Indonesia menganut sistem demokrasi yang menyelenggarakan pemilihan umum setiap lima tahun sekali sebagai bentuk sarana kedaulatan rakyat. Selama masa pemilu tersebut, tentu setiap paslon akan memiliki tim suksesnya masing-masing, bahkan sampai hadirnya buzzer untuk mempromosikan diri maupun partai. Dalam pemerintahan sendiri, penggunaan buzzer menjadi instrumen yang dapat membalikkan dan meredam kritik (Firdaus, 2021). Buzzer ini yang nantinya akan berdampak terhadap penggiringan opini di media sosial dalam perspektif masyarakat. Dengan adanya buzzer yang marak di masyarakat, hal ini menimbulkan berbagai dampak negatif dari beberapa aspek, seperti penggiringan opini negatif hingga tersebarnya hoaks yang menyebabkan terjadinya kebisingan ruang digital. Sayangnya, fenomena ini belum ada pedoman empiris dari aspek bahasa yang berpotensi pada jeratan hukum dan belum memiliki sandaran hukum yang kuat terhadap batasan perilaku buzzer politik.

Mahasiswa Universitas Padjadjaran melakukan riset mengenai eksistensi buzzer politik pada salah satu platform digital, yaitu TikTok ketika masa pemilu tengah berlangsung untuk dianalisis potensinya terhadap jeratan hukum. Riset tersebut dilakukan oleh mahasiswa Fakultas Ilmu Budaya dan Fakultas Hukum, yaitu Hanni Nabila Athaya (Sastra Indonesia), Safina Rahadatul Aisy (Sastra Indonesia), Rohmah Febriyanti (Ilmu Hukum), dan Tika Febryana (Ilmu Hukum) yang dibimbing oleh Nani Darmayanti, S.S., M.Hum., Ph.D. Para mahasiswa tersebut merupakan tim yang masuk ke dalam skema Program Kreativitas Mahasiswa Riset Sosiohumaniora (PKM-RSH) yang mendapatkan pendanaan dari Ditjen Diktiristek RI.
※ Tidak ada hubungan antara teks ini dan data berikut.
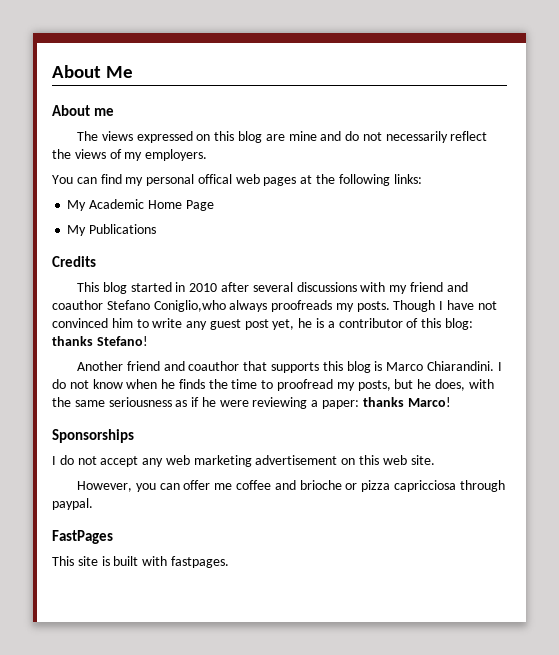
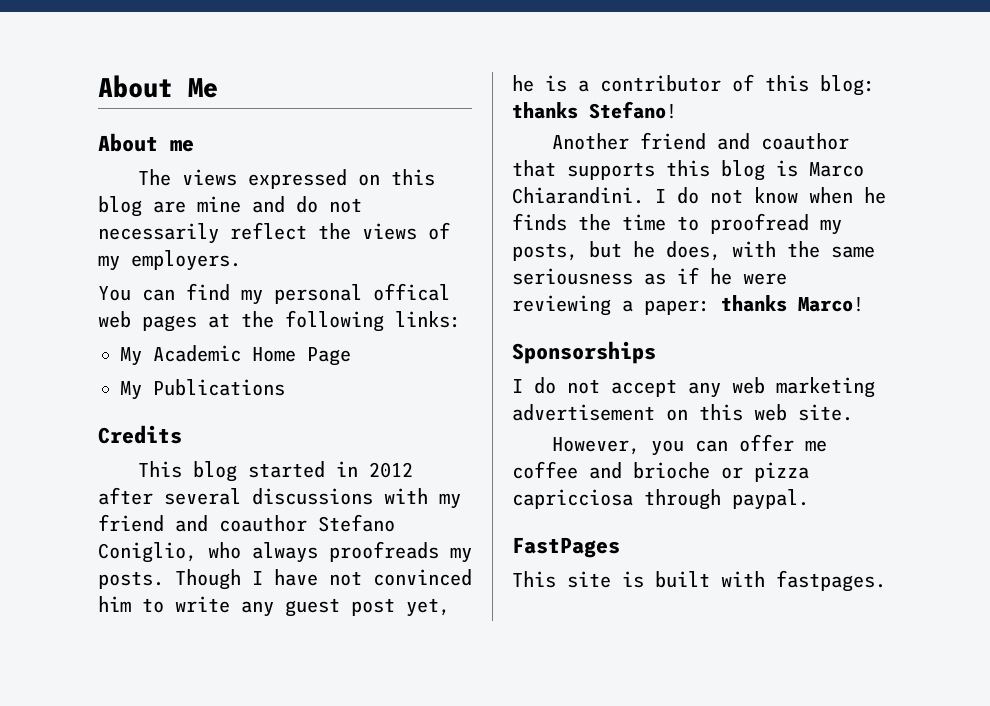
[189,283,218,292] 2010 -> [368,462,413,478] 2012
[153,300,226,312] Coniglio,who -> [98,542,241,563] Coniglio, who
Riset ini dilakukan terhadap konten-konten buzzer politik yang ada di platform TikTok. Mengapa hanya TikTok? Menurut pernyataan Hanni (29/07/2024) “Karena TikTok menempati urutan pertama persebaran konten hoaks terkait pemilu 2024. Lalu dari analisis kami yang berdasarkan vosviewers untuk melihat celah kebaruan riset ini ditemukan bahwa riset terkait konten buzzer politik di TikTok masih sangat minim mengingat jurnal-jurnal terdahulu lebih banyak memakai aplikasi Twitter (X saat ini). Hal tersebutlah yang membuat tim kami memutuskan untuk memilih TikTok”.

Dalam analisis riset yang telah dilakukan, tim menggunakan metode gabungan kuantitatif dan kualitatif dengan objek utamanya, yaitu frekuensi kata tertentu yang mengindikasikan opini negatif, bersumber dari konten dan komentar platform digital TikTok yang mengandung isu pemilu dengan diksi yang mencemarkan citra baik yang sudah dibangun oleh masing-masing paslon. Untuk memperkuat data tim juga melakukan studi literatur di bidang hukum, bidang bahasa, peraturan perundang-undangan, maupun hasil wawancara dengan ahli terkait. Hal ini dilakukan guna mendukung sumber data untuk mengembangkan isu yang diangkat.

Dari penelitian tersebut, tim menemukan sebuah indikator pola kebahasaan yang digunakan buzzer politik ditandai dengan penggunaan diksi tertentu yang bermakna penggiringan opini negatif dan termasuk pada kategori kejahatan berbahasa dalam linguistik forensik, yaitu pencemaran nama baik. Hal tersebut dilakukan oleh buzzer untuk menyerang citra setiap paslon, capres dan cawapres. Kemudian, pandangan hukum menyatakan bahwa pola kebahasaan yang digunakan buzzer politik pada Pemilu 2024 di platform TikTok telah menunjukkan indikator yang masuk ke dalam konteks pencemaran nama baik yang berpotensi terkena jeratan hukum, terutama terhadap Pasal 27A jo. Pasal 45 ayat (4) Undang-undang ITE.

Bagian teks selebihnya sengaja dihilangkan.